Proceedings of TDWG, 2008

Integrating space, time and form; the challenge of developing standards for geophylogenies.

David Kidd

Abstract


Organisms and their genes evolve across space as well as through time, yet the trees and reticulate graphs with which we represent evolutionary relationships do not currently incorporate the spatial component. Geophylogenies are spatially referenced phylogenetic graphs that explicitly represent spatiotemporal evolutionary hypotheses which can be stored, visualized, and analysed within geographical information systems and Earth browsers (e.g. Google Earth and NASA WorldWind). Future data standards for geophylogenies thus require the integration of phylogenetic, geographic, and temporal standards, with the added complication of continental drift decoupling the connection between geographical place and coordinate systems.

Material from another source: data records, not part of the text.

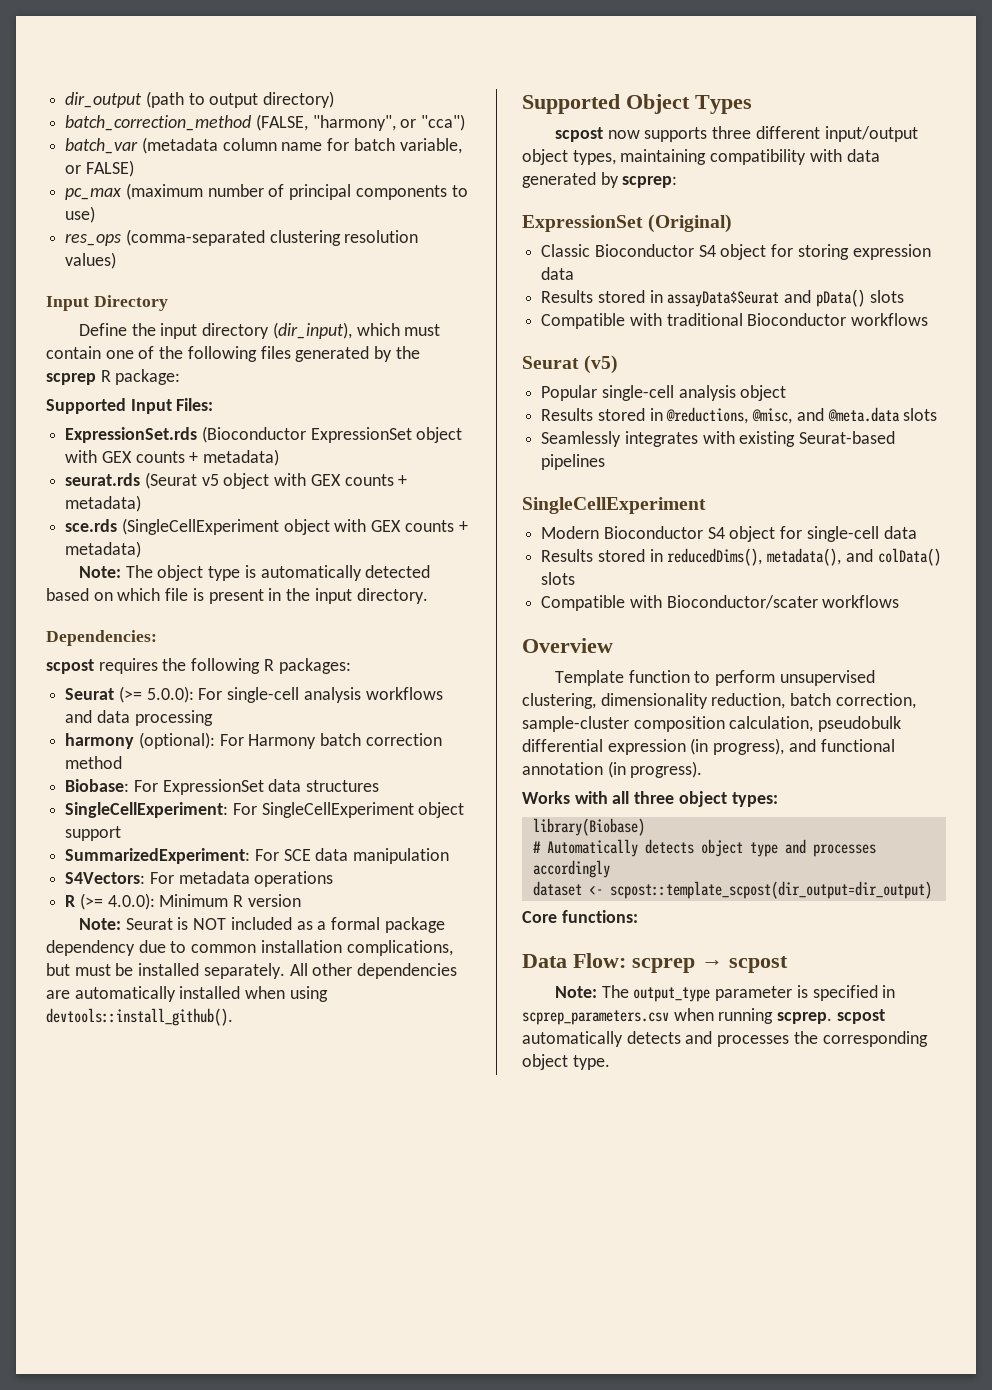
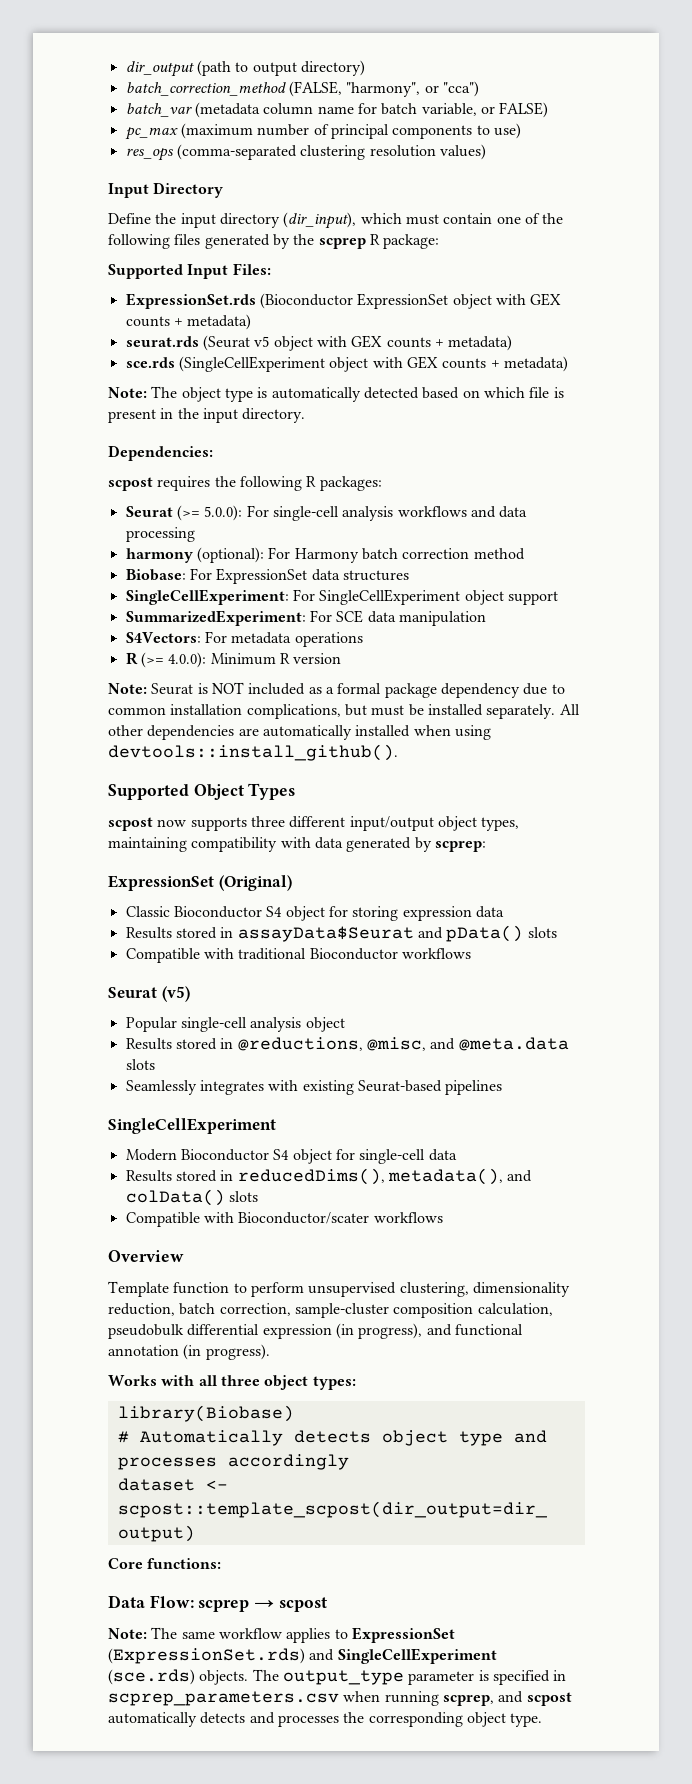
- Note: The output_type parameter is specified in scprep_parameters.csv when running scprep. scpost automatically detects and processes the corresponding object type.
+ Note: The same workflow applies to ExpressionSet (ExpressionSet.rds) and SingleCellExperiment (sce.rds) objects. The output_type parameter is specified in scprep_parameters.csv when running scprep, and scpost automatically detects and processes the corresponding object type.

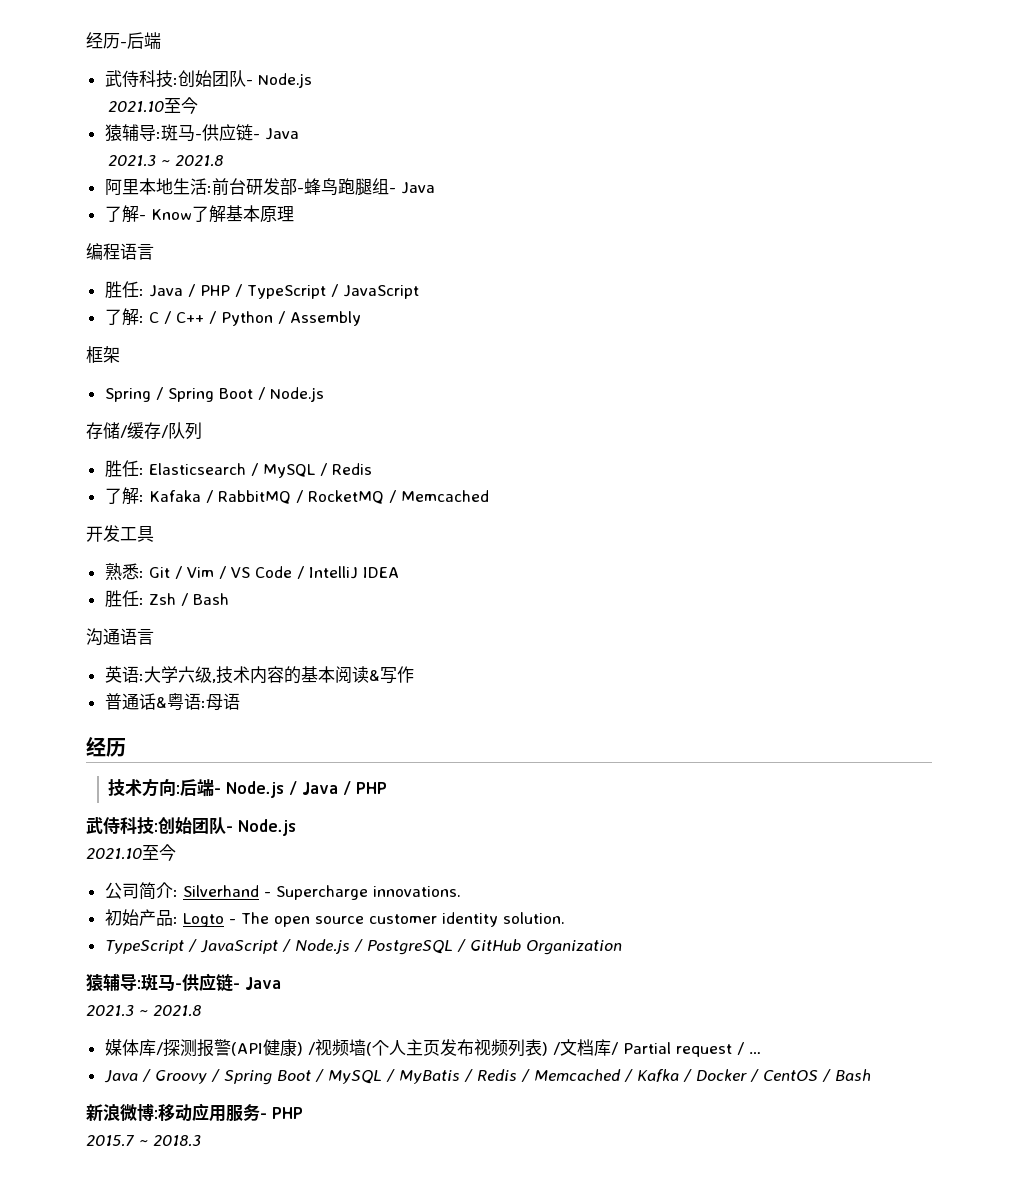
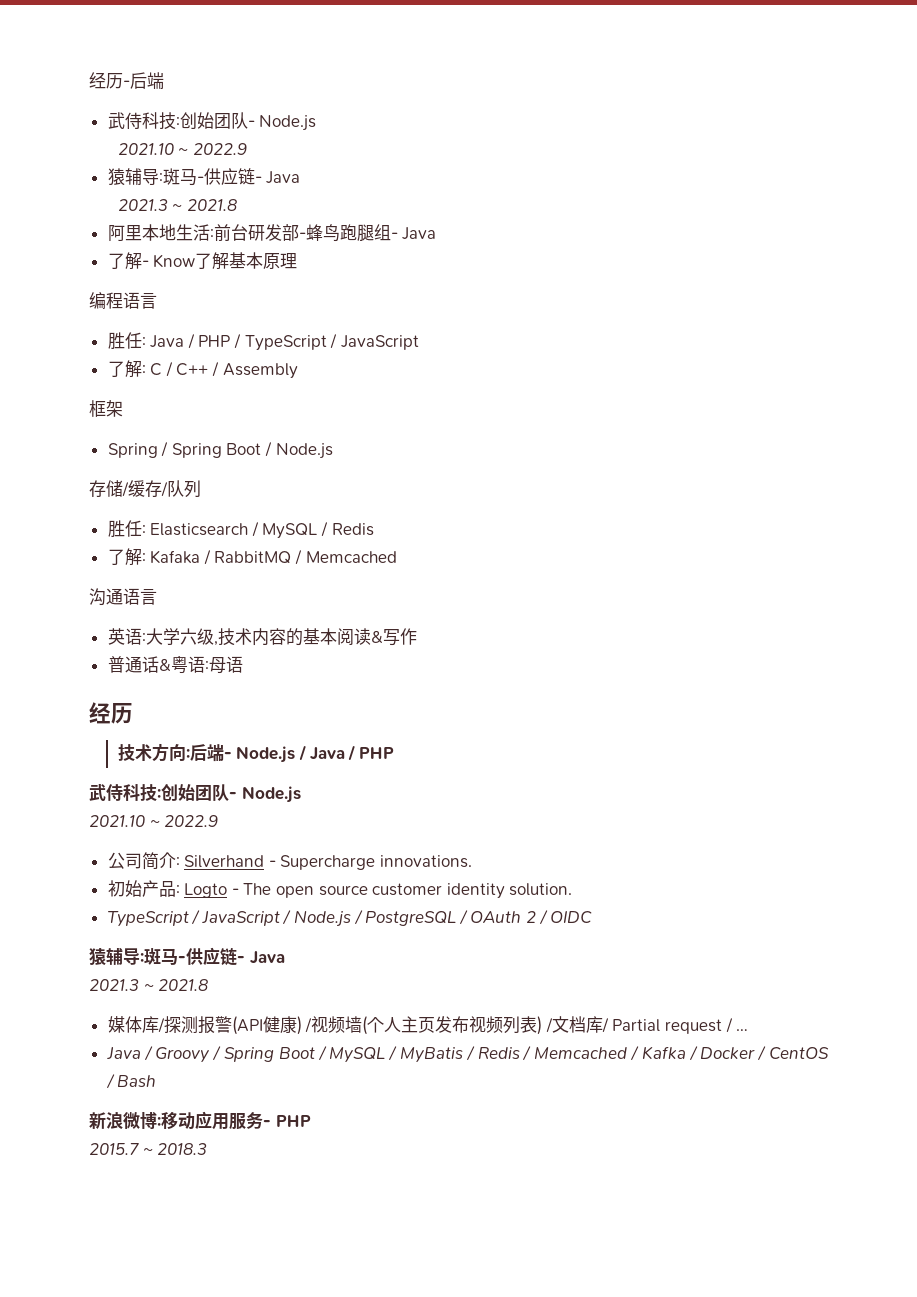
  经历-后端
  武侍科技:创始团队- Node.js
- 2021.10至今
+ 2021.10 ~ 2022.9
- 了解: C / C++ / Python / Assembly
+ 了解: C / C++ / Assembly
- 了解: Kafaka / RabbitMQ / RocketMQ / Memcached
- 开发工具
- 熟悉: Git / Vim / VS Code / IntelliJ IDEA
- 胜任: Zsh / Bash
+ 了解: Kafaka / RabbitMQ / Memcached
  技术方向:后端- Node.js / Java / PHP
  武侍科技:创始团队- Node.js
- 2021.10至今
+ 2021.10 ~ 2022.9
- TypeScript / JavaScript / Node.js / PostgreSQL / GitHub Organization
+ TypeScript / JavaScript / Node.js / PostgreSQL / OAuth 2 / OIDC

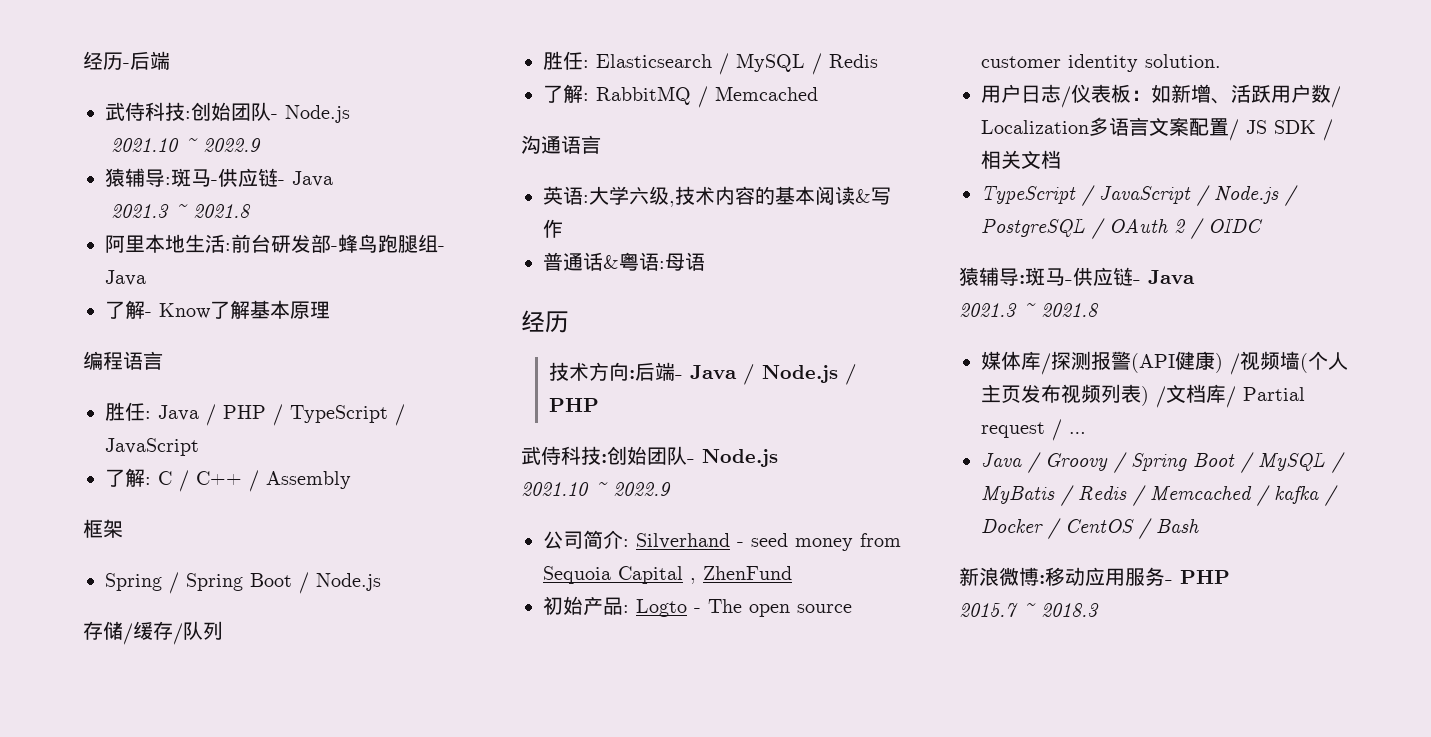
- 了解: Kafaka / RabbitMQ / Memcached
+ 了解: RabbitMQ / Memcached
- 技术方向:后端- Node.js / Java / PHP
+ 技术方向:后端- Java / Node.js / PHP
- 公司简介: Silverhand - Supercharge innovations.
+ 公司简介: Silverhand - seed money from Sequoia Capital , ZhenFund
+ 用户日志/仪表板：如新增、活跃用户数/ Localization多语言文案配置/ JS SDK /相关文档
- Java / Groovy / Spring Boot / MySQL / MyBatis / Redis / Memcached / Kafka / Docker / CentOS / Bash
+ Java / Groovy / Spring Boot / MySQL / MyBatis / Redis / Memcached / kafka / Docker / CentOS / Bash

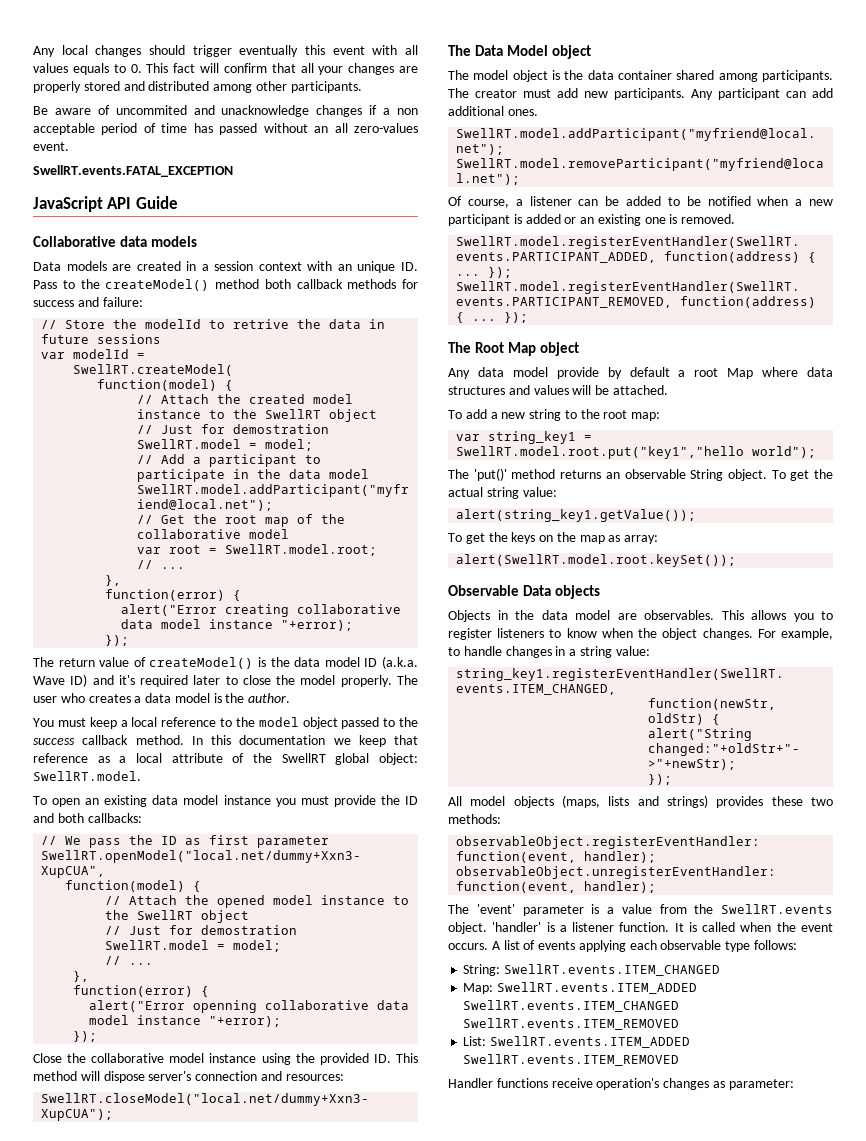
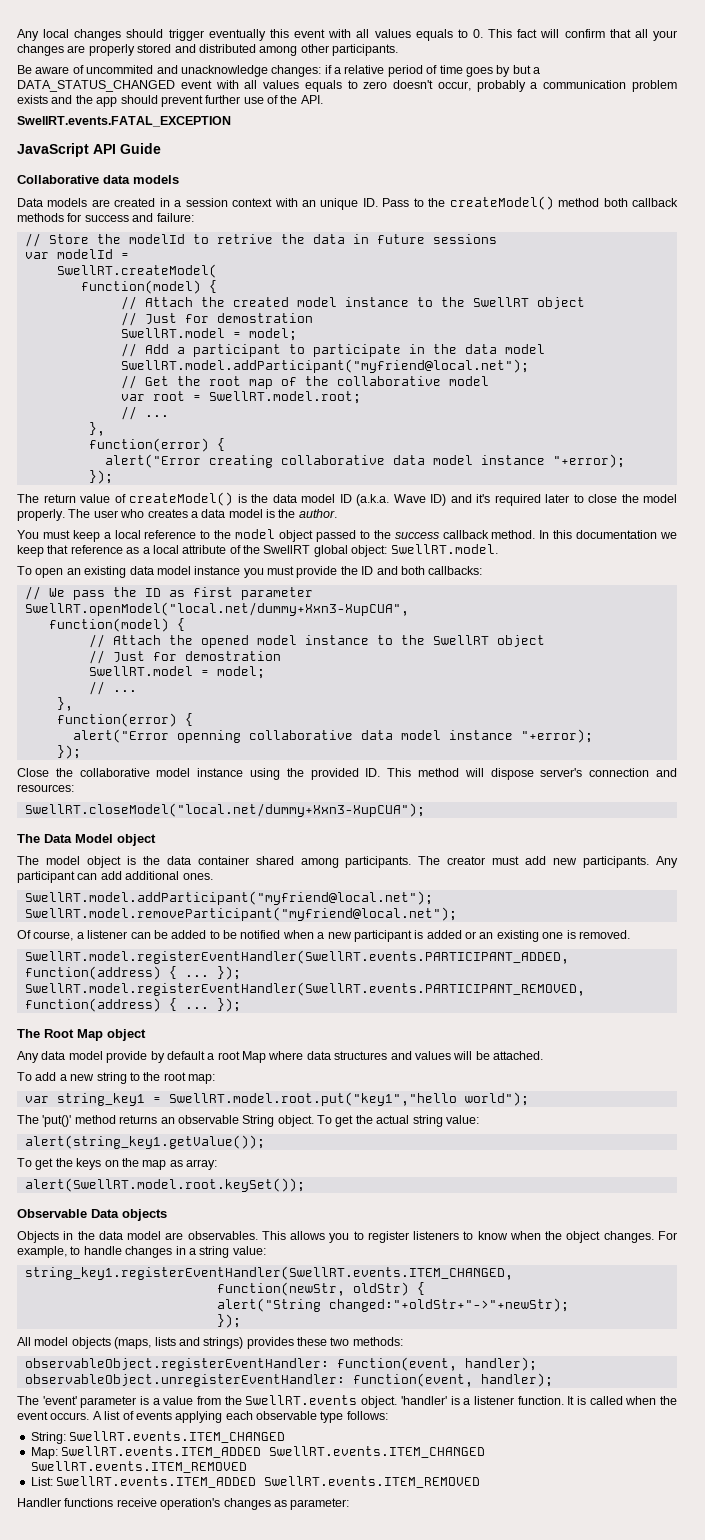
- Be aware of uncommited and unacknowledge changes if a non acceptable period of time has passed without an all zero-values event.
+ Be aware of uncommited and unacknowledge changes: if a relative period of time goes by but a DATA_STATUS_CHANGED event with all values equals to zero doesn't occur, probably a communication problem exists and the app should prevent further use of the API.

Simple geophylogenies can be created by attaching spatial coordinates to the nodes of a phylogenetic model and then placing the branches so that they follow the shortest geographical path between nodes. If the spatial coordinates refer to an orthogonal geographic datum (coordinate system) then the shortest path is a straight line. However, if the datum refers to a spheroid then the shortest distance between two points will follow a great-circle and the branch path needs to be represented by an arc or segmented line (a polyline; Fig. 1). Segmented branches are also required if the shortest path is not the most appropriate path, for example where an impassable barrier separates a pair of sister taxa.

Geophylogenetic nodes may be appropriately represented as a simple single point (x,y,t), for example where graph nodes represent widely dispersed populations. However, such situations are perhaps the exception. Often entities are observed at more than one location or are hypothesised to occupy a certain geographical range, e.g. species and gene ranges. In such cases, nodes may be better represented as a set of point locations, a polyline (e.g. river reaches) or a polygonal geographic region (e.g. species range). As ranges change through time independently of the distribution of phylogenetic nodes, inferred historic ranges may need to be attached to the vertices that separate branch segments as well as nodes.

Modern geographic datums are suitable for shallow-time but as time deepens and continental drift breaks the one-to-one mapping between place and datum coordinates current coordinates will need to be transformed to palaeo-coordinates. The palaeo-model on which such transformations are made, as well as the temporal datum (stratigraphic or radionucleotide) from which dates have been obtained, must be part of any standard.

The geophylogenetic data model is a new development and as such can take advantage of existing and emerging standards, e.g. phylogenetic data in xml (NexML), PhyloXML and the Geography Mark-up Language (GML). If embraced by the scientific community, geophylogenies have considerable potential to reinvigorate historical biogeography and will underlie any future Map of Life in which the Tree of Life is threaded through earth history.